As before, the two carmakers will continue to share product platforms and engines in India but will not take the additional step of sharing vehicle bodies. Renault and Nissan have had badge-engineered cars in India (such as the Nissan Sunny and Renault Scala) in the past but had opted to move away from the approach.
At the moment, the shared M0 platform underpins the Renault Duster and Nissan Kicks, the CMF-A forms the base for the Renault Kwid and Datsun Redigo, while the CMF-A+ family will expand to include the Nissan Magnite and Renault Kiger compact SUVs, in addition to the Triber 7-seater.
In terms of sales, it’s Renault with the upper hand in India. The French carmaker, riding high on the success of the Triber, sold 89,534 units in FY20. In contrast, Nissan, along with Datsun, saw sales plummet 51 percent to just over 18,000 units last financial year.
The Alliance partners manufacture cars in India at the Oragadam plant in Tamil Nadu.
What are the highlights of Nissan’s new business plan for Africa, Middle East and India?

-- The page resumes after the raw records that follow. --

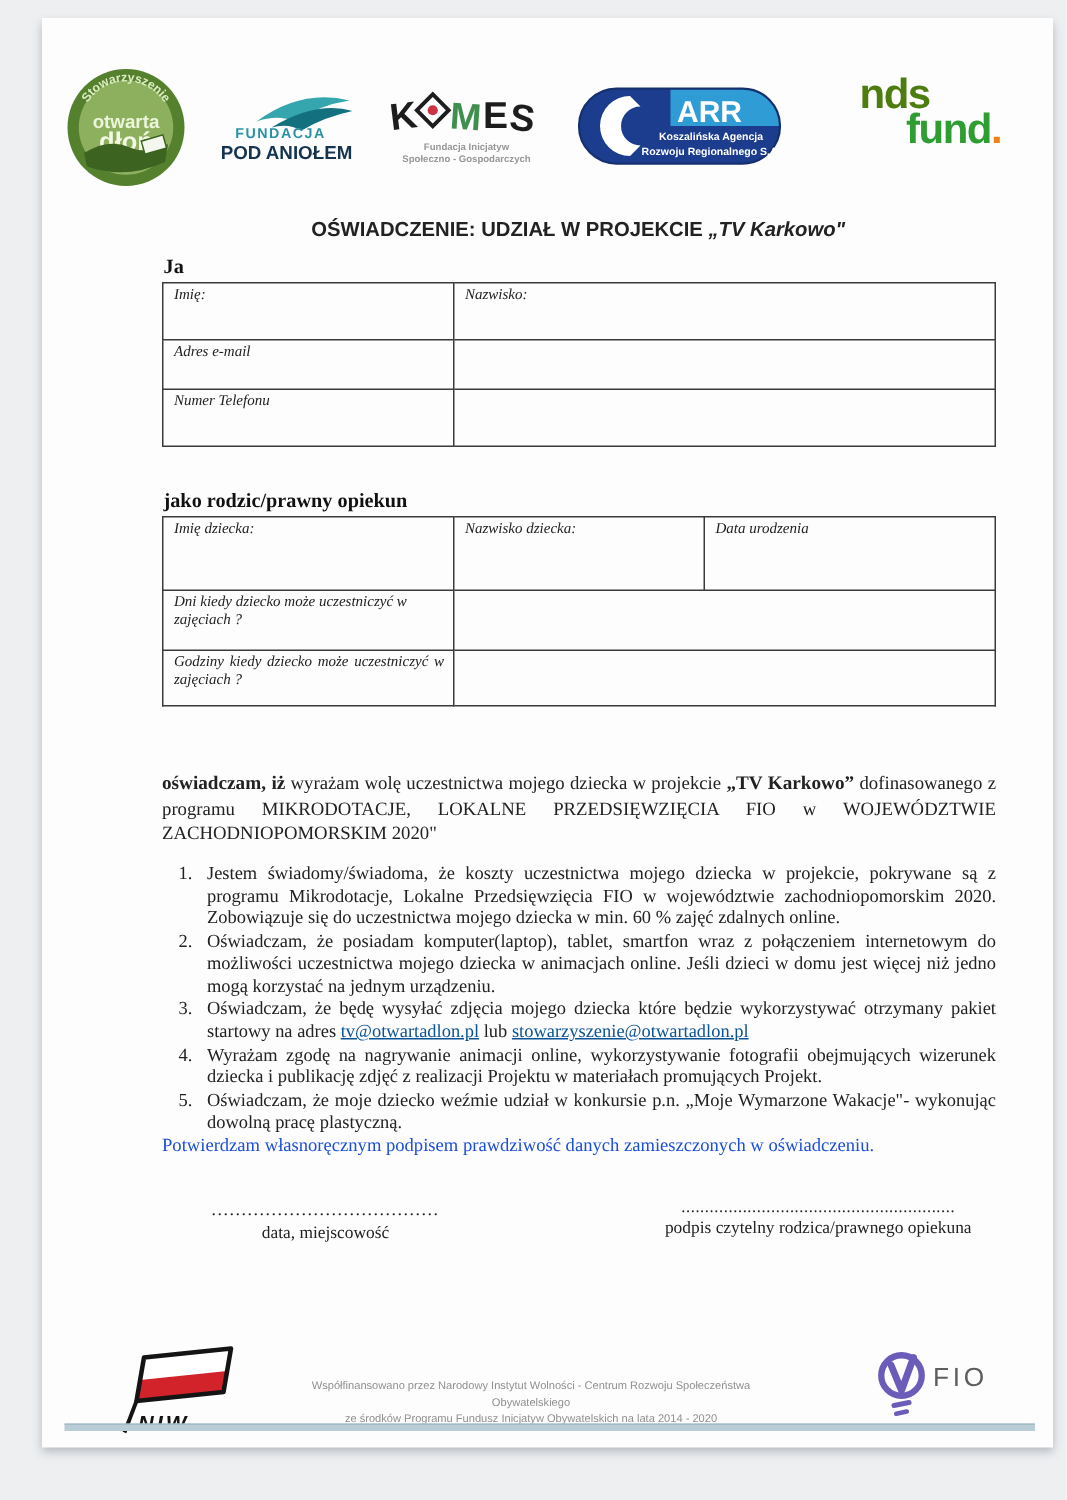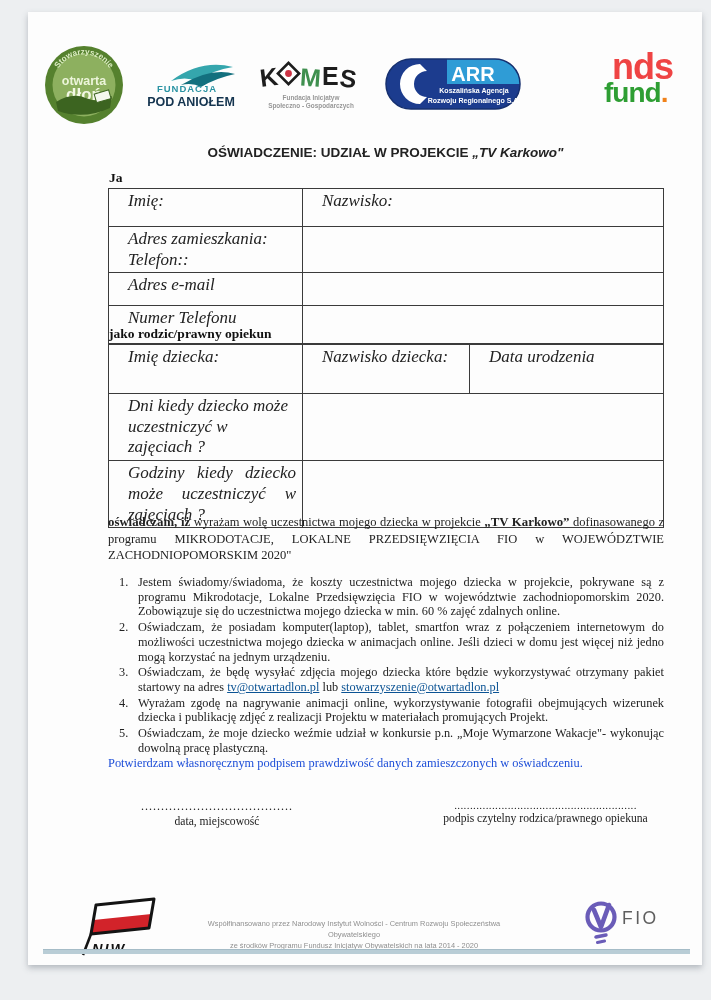--- a/index.html
+++ b/index.html
@@ -12,40 +12,40 @@
   }
   .page{
     position:absolute;left:28px;top:12px;width:674px;height:953px;
     background:#fdfdfd;
     box-shadow:0 3px 6px rgba(110,120,130,.45);
   }
   
   .logo{position:absolute;}
   svg text{font-family:"Liberation Sans", sans-serif;}
   .nds-wrap{font-family:"Liberation Sans", sans-serif;font-weight:bold;line-height:.82;}
-  .nds1{color:#ef4444;font-size:36px;letter-spacing:-1px;margin-left:39px;}
+  .nds1{color:#4d7c0f;font-size:28px;letter-spacing:-1px;}
   .nds2{color:#2e9e33;font-size:28px;margin-left:31px;letter-spacing:-1px;}
   .nds2 .dot{color:#f08119;}
   
   .title{
     position:absolute;left:80px;width:555px;top:133px;text-align:center;
     font-family:"Liberation Sans", sans-serif;font-weight:bold;font-size:13.5px;color:#222;
   }
   .title .proj{font-style:italic;}
   .sec-head{
     position:absolute;left:81px;font-weight:bold;font-size:13.5px;color:#111;
   }
   
   table.form{
     position:absolute;left:80px;width:555px;border-collapse:collapse;table-layout:fixed;
   }
   table.form td{
     border:1.3px solid #3b3b3b;vertical-align:top;
-    padding:2px 6px 2px 19px;
-    font-style:italic;font-size:17px;line-height:1.22;color:#222;
+    padding:2px 6px 2px 7px;
+    font-style:italic;font-size:10px;line-height:1.22;color:#222;
   }
   td.just{text-align:justify;}
   
   .decl{
     position:absolute;left:80px;width:556px;top:502px;
     font-size:12.5px;line-height:16.5px;text-align:justify;color:#222;
   }
   .decl b{font-size:12.8px;}
   .list{position:absolute;left:80px;width:556px;top:563px;}
   .item{position:relative;padding-left:30px;text-align:justify;font-size:12.3px;line-height:14.7px;color:#222;margin-bottom:1px;}
@@ -135,27 +135,20 @@
     <colgroup>
         <col style="width:194px;">
         <col style="width:361px;">
       </colgroup>
     <tbody>
         <tr>
       <td style="height:33px;">Imię:</td>
       <td>Nazwisko:</td>
     </tr>
     <tr>
-      <td style="height:32px;">
-        <div>Adres zamieszkania:</div>
-        <div>Telefon::</div>
-      </td>
-      <td></td>
-    </tr>
-    <tr>
       <td style="height:28px;">Adres e-mail</td>
       <td></td>
     </tr>
     <tr>
       <td style="height:33px;">Numer Telefonu</td>
       <td></td>
     </tr>
   </tbody>
     </table>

While the business plan only mentions a new B-SUV for India that will come in the form of the Magnite in early 2021, there are a few key takeaways for the other markets in the region. In terms of product, Nissan will roll out 8 new models, with SUVs and B-sedans (Sunny) being the focus segments. At the same time, the product line-up will also be rationalised by 20 percent suggesting the withdrawal of slow-selling models.
Further, Nissan will be the reference brand in the Middle East, South Africa and Egypt, while Renault will lead products in Turkey and North Africa (excluding Egypt). Nissan will also push its electrified and connected technologies in the region.
Together, the Africa, Middle East and India markets account for 10 percent of global volumes. Success in the region will be vital in Nissan’s mission to achieve sustainable growth, financial stability and profitability by the end of FY23.